Proceeding in a southwesterly direction, my goal was to traverse the distance between Green and Occidental Highways, on part of a bike trail in Lenawee County, Michigan. Though unsure of the distance walked, it was accomplished in about fifty minutes: this included time to phone and check a sibling's location; swat at a few mosquitoes; see a baby bunny; and notice a toad. There was also a fellow of indeterminate age that I would have mistaken for the elder of my two brothers but the dog with him was not a schnoodle, and besides, the color was wrong.
Around nine o'clock, I made it back to the car and went about the day's other activities. High on my list of priorities was changing socks and shoes. Then, laundry and pick up produce from the vegie truck. Early in the afternoon, I indulged in a bit of "self-medication" - which, anymore, consists of red wine and dark chocolate.

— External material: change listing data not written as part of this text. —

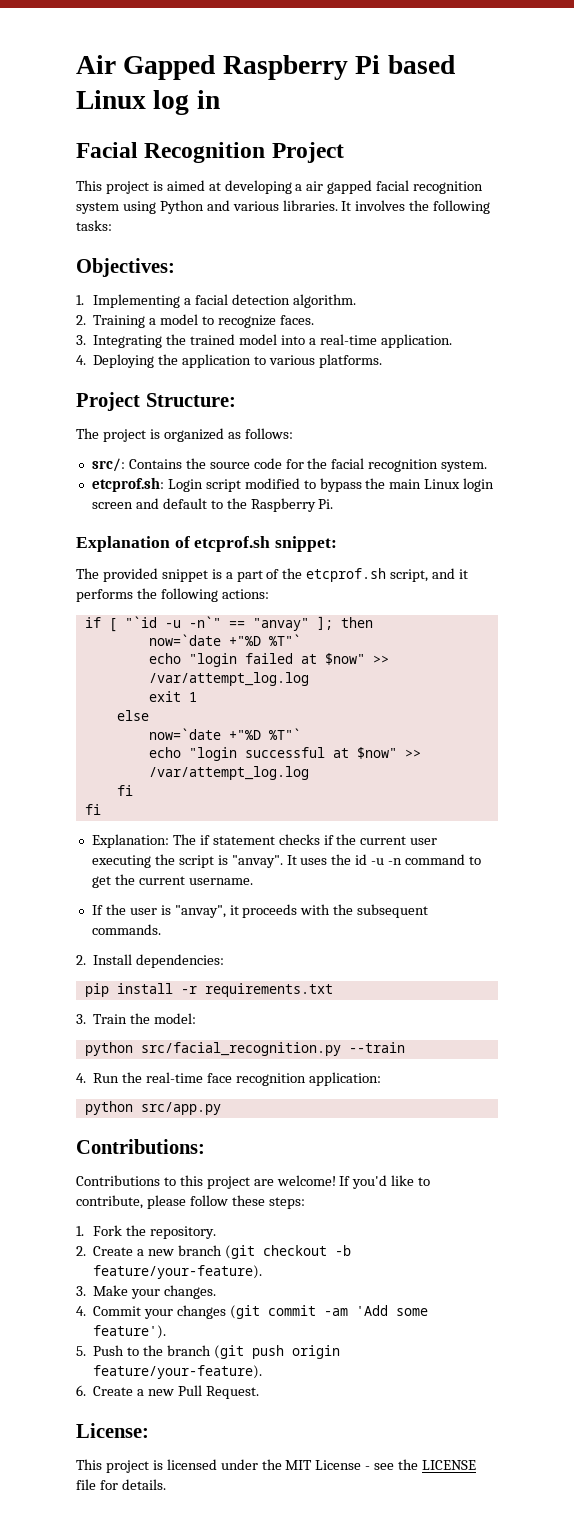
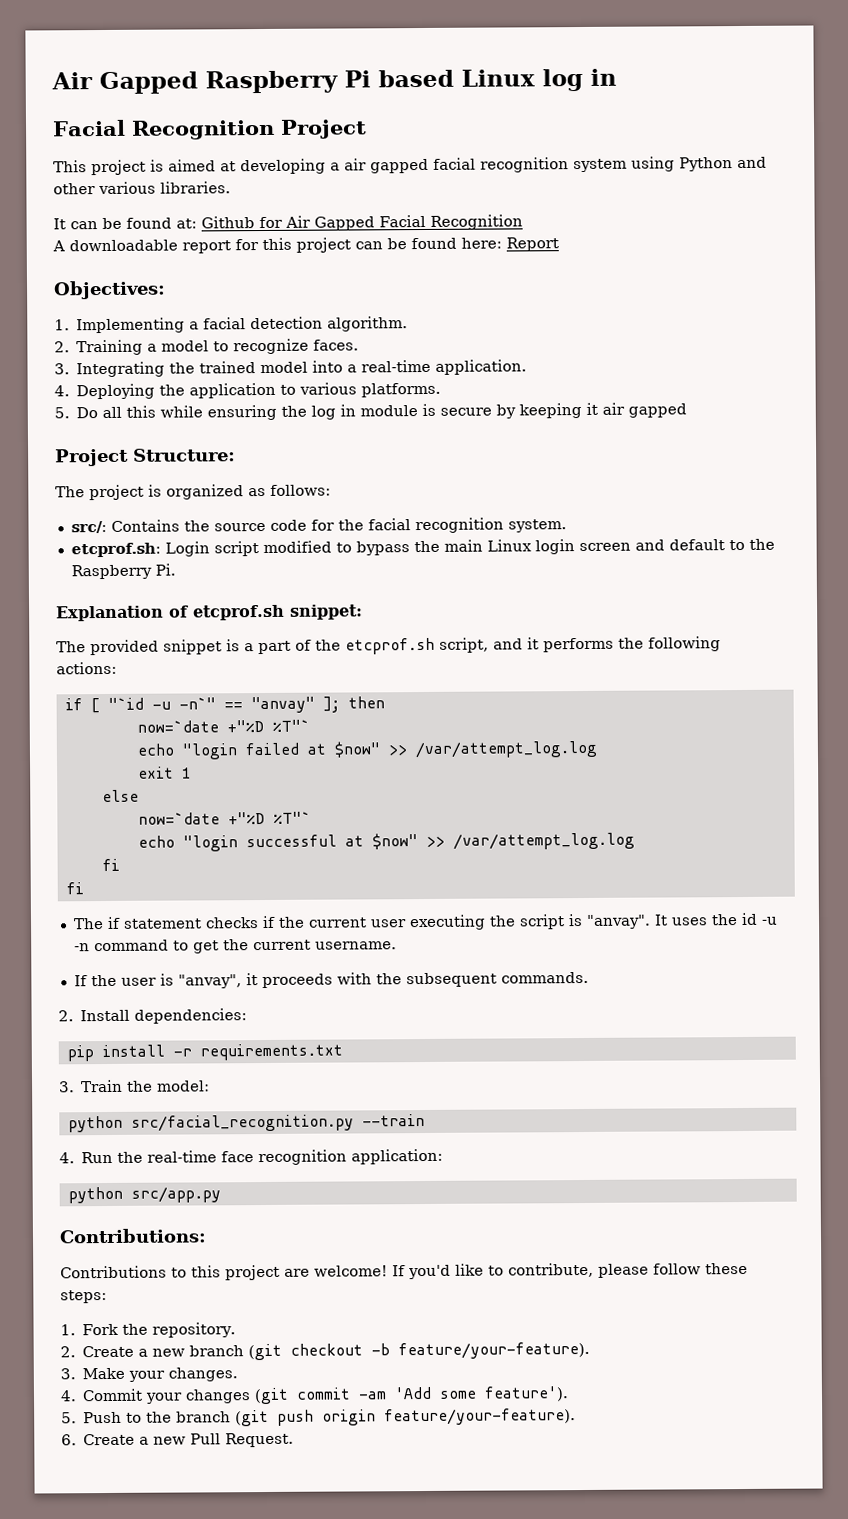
- This project is aimed at developing a air gapped facial recognition system using Python and various libraries. It involves the following tasks:
+ This project is aimed at developing a air gapped facial recognition system using Python and other various libraries.
+ It can be found at: Github for Air Gapped Facial Recognition
+ A downloadable report for this project can be found here: Report
+ 5. Do all this while ensuring the log in module is secure by keeping it air gapped
- The provided snippet is a part of the etcprof.sh script, and it performs the following actions:
+ The provided snippet is a part of the etcprof.sh script, and it performs the following
+ actions:
- Explanation: The if statement checks if the current user executing the script is "anvay".
+ The if statement checks if the current user executing the script is "anvay".
- License:
- This project is licensed under the MIT License - see the LICENSE file for details.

This evening, there was a community potluck, at which I ate my fill, without overindulging. I managed to talk myself out of a meat sale at Busch's, telling myself I would be healthier if I reduced the amount of animal flesh in my diet. Whether that is actually true or not, I do believe it is inarguable that eating more plant-based food is in my best interests.
Just came indoors a few minutes ago, before the mosquitoes got thick enough to be a hazard. My invited guest has made her way home and leftovers are stored in the fridge. May have a cup of tea, prior to retiring for the night. On weekend agenda: lunch with a friend; taking delivery of three dozen eggs; updating the travel bag kept in the car; wash dishes (definitely low priority); visit the old homestead and inhabitants thereof; make a significant dent in the correspondence demanding reply.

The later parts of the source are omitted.